> About this task: Lines in the records below that contain the word "atomic" must each be copied.

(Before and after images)

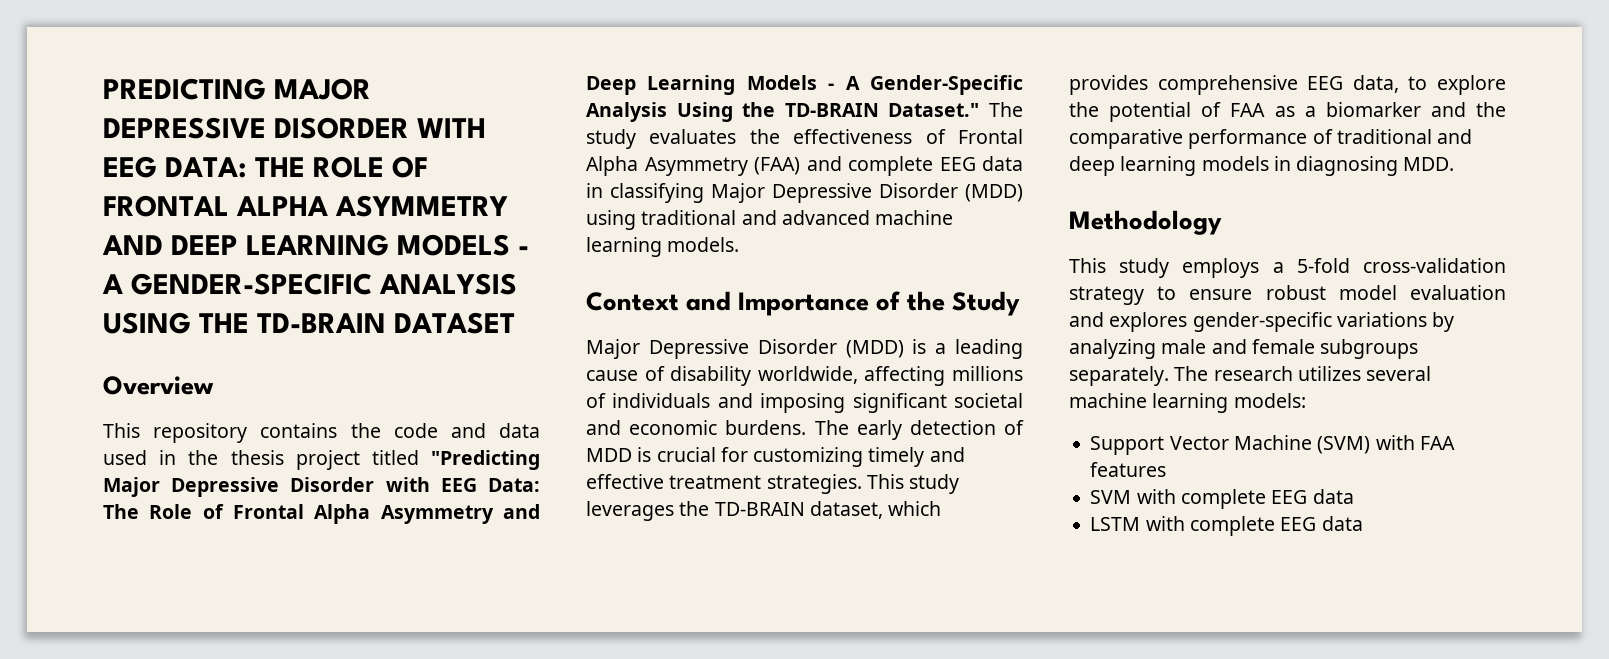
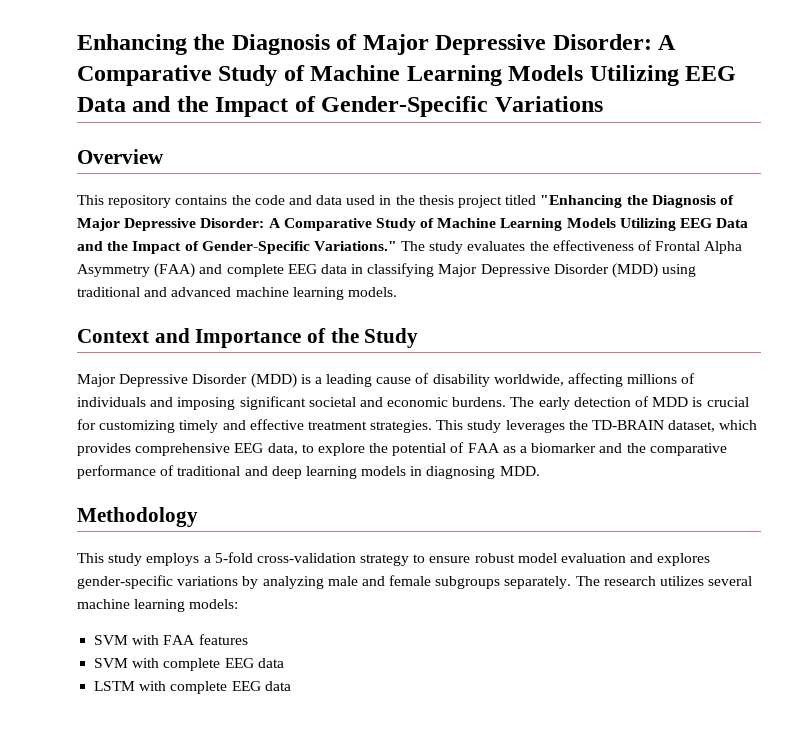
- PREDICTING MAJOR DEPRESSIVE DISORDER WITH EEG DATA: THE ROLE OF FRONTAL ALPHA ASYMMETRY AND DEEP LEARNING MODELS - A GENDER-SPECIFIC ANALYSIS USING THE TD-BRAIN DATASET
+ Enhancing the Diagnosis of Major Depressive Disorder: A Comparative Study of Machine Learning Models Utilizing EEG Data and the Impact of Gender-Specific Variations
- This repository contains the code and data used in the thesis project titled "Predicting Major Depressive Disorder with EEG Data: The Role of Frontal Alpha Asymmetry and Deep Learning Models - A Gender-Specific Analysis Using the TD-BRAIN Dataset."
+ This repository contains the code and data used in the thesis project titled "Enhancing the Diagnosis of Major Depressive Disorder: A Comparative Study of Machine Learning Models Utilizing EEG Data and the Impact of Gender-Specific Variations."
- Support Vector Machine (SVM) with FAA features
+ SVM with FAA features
---
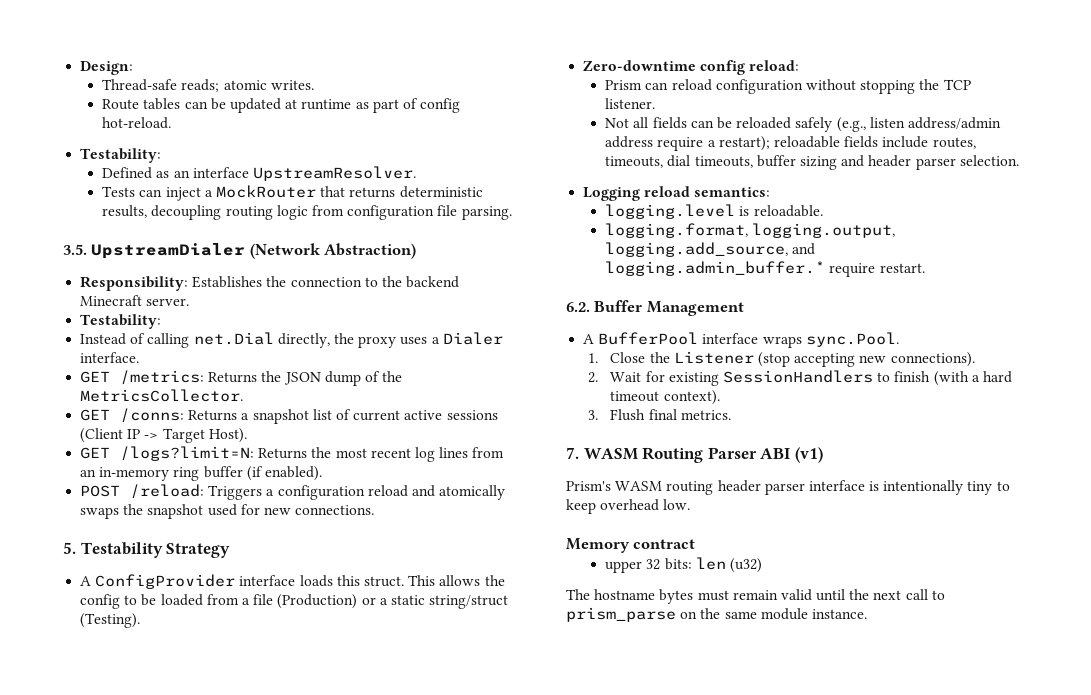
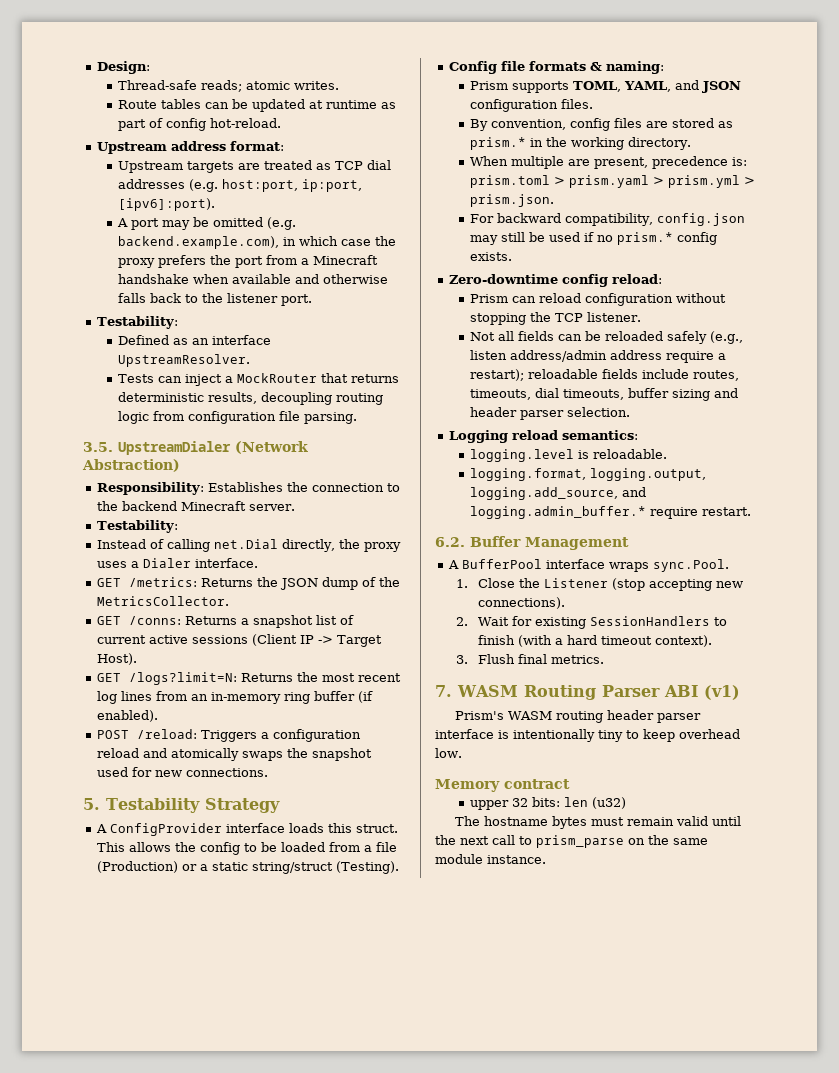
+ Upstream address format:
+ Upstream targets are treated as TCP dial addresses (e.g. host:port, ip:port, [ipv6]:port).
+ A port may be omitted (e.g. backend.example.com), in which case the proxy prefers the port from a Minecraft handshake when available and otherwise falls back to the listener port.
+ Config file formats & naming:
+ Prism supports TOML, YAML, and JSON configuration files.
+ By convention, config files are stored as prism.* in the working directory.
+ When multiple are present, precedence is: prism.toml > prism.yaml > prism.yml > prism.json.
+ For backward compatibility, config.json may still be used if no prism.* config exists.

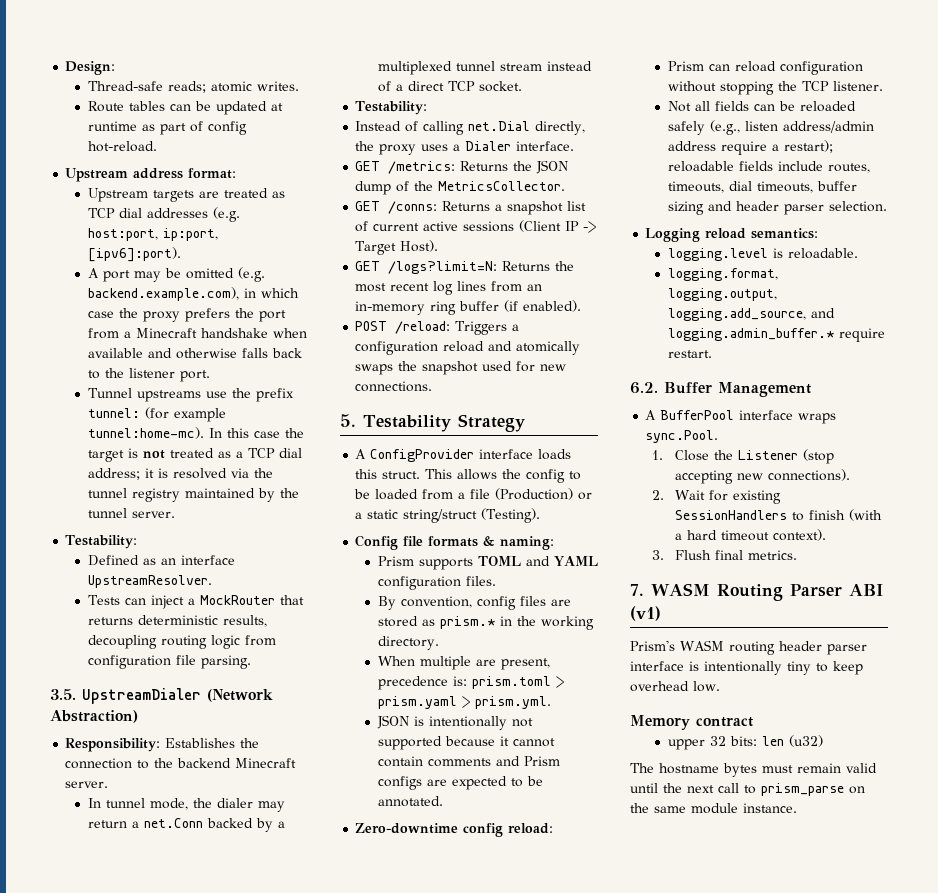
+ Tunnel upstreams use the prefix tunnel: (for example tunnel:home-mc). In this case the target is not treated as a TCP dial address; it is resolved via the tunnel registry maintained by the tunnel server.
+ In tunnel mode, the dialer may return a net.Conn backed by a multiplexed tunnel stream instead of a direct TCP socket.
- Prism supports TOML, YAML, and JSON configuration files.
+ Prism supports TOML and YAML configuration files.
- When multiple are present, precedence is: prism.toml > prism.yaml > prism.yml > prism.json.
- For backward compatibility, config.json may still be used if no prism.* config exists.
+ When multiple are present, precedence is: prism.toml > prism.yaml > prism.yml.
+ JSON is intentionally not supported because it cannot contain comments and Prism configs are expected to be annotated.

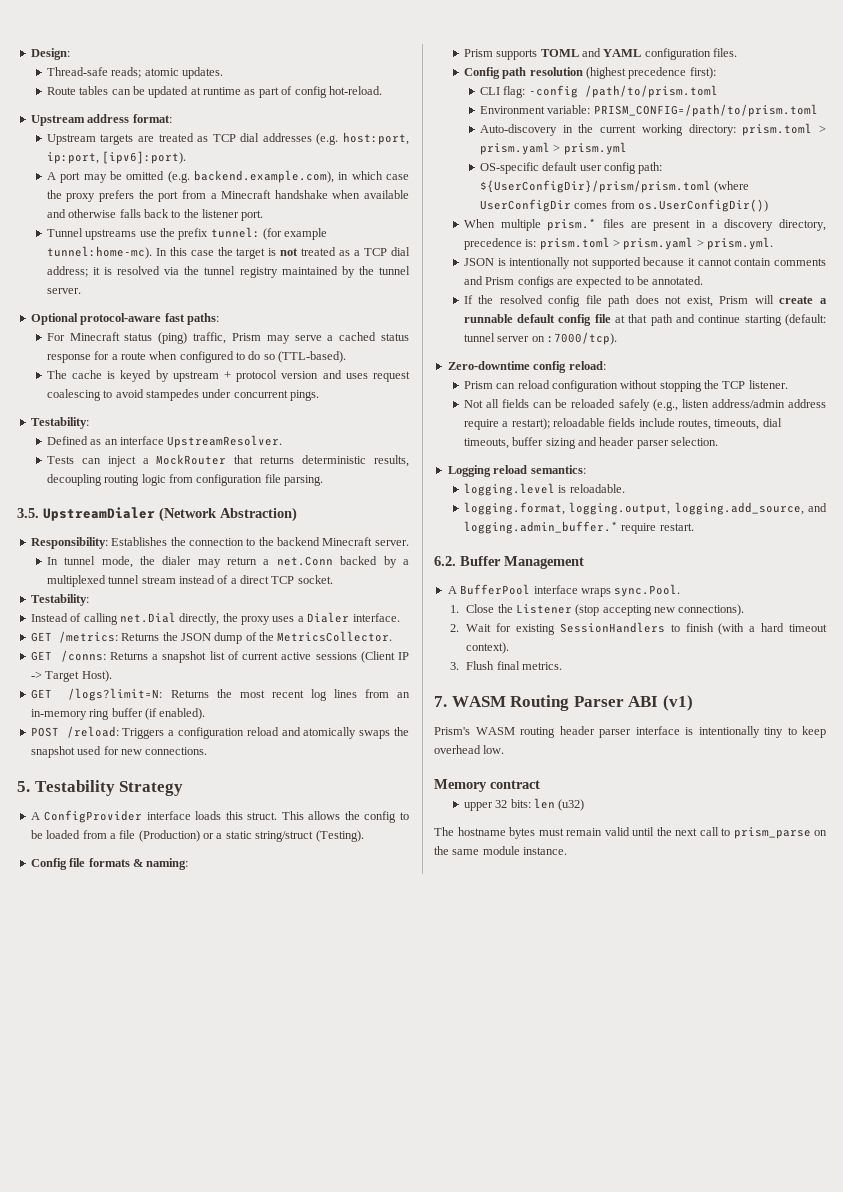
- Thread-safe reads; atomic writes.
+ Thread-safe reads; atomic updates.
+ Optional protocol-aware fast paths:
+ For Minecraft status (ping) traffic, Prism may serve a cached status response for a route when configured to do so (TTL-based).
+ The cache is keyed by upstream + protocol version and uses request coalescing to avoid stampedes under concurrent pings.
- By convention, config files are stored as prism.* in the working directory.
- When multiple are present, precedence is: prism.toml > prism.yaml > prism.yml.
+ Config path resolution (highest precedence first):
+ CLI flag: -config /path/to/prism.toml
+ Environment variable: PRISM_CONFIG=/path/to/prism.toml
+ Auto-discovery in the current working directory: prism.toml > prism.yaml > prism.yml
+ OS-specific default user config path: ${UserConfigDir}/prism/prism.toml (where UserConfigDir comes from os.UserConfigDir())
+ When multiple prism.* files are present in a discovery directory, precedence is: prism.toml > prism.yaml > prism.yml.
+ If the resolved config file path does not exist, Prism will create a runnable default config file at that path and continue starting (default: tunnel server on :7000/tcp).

> Solution for this problem:
- Thread-safe reads; atomic writes.
+ Thread-safe reads; atomic updates.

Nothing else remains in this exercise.